This analysis appears to propose that buying-in drug development programs is more financially efficient than developing them in-house. Presumably these bought-in programs are found among smaller biotech companies.
This overview however omits the costs incurred by all those who were not bought-in, i.e. the biotechs funded by VC, etc, who never get bought.
So in terms of the costs of innovation the overall analysis may not support either buying-in or in-house, its just that the risks are differently distributed.
A separate question, and that which appears to have been the foundation of NIBR's erstwhile success, is that in NIBR the scientists and clinicians who innovate new drug candidates remain closely involved in the later stages of drug development. This would be in theory possible with either model, i.e. it would depend more on company culture than the origin of discovery. Acqui-hires that are common in tech for example prioritize continuity of intellectual and technical know-how (as far as I understand it).
> This overview however omits the costs incurred by all those who were not bought-in, i.e. the biotechs funded by VC, etc, who never get bought.

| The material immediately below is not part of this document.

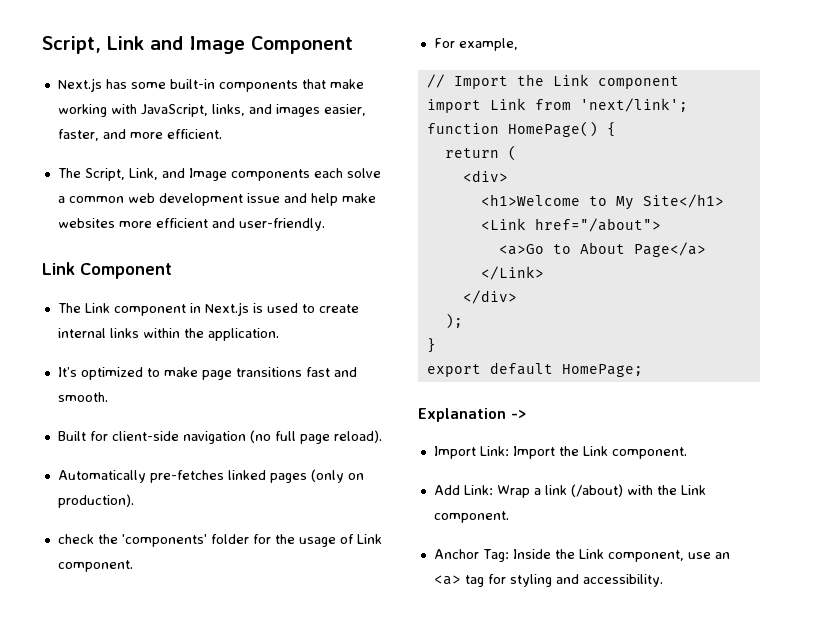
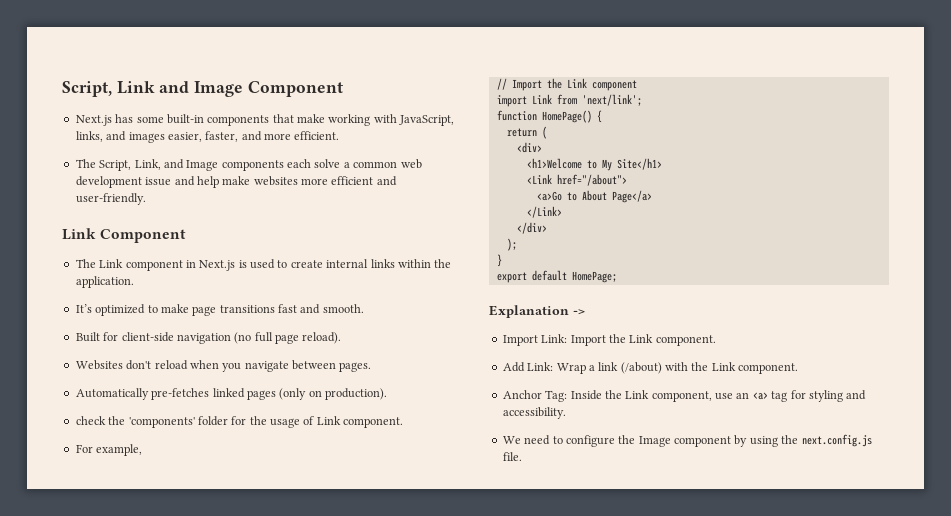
+ Websites don't reload when you navigate between pages.
+ We need to configure the Image component by using the next.config.js file.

That’s indeed included in the price paid for the biotechs who were bought-in. The piece mentions that “Between 2016 and 2020, fourteen of the world’s largest pharmaceutical companies spent $577 billion on share buybacks and dividends versus $521 billion on R&D” but doesn’t tell us that they spent even more on M&A.
I was referring to start-ups that are not acquired. For example a VC may fund a range of biotech companies, but only recoup on those that are acquired. Equally there are many examples of drug-based biotech that simply fail for a range of reasons, losing all the money invested in them.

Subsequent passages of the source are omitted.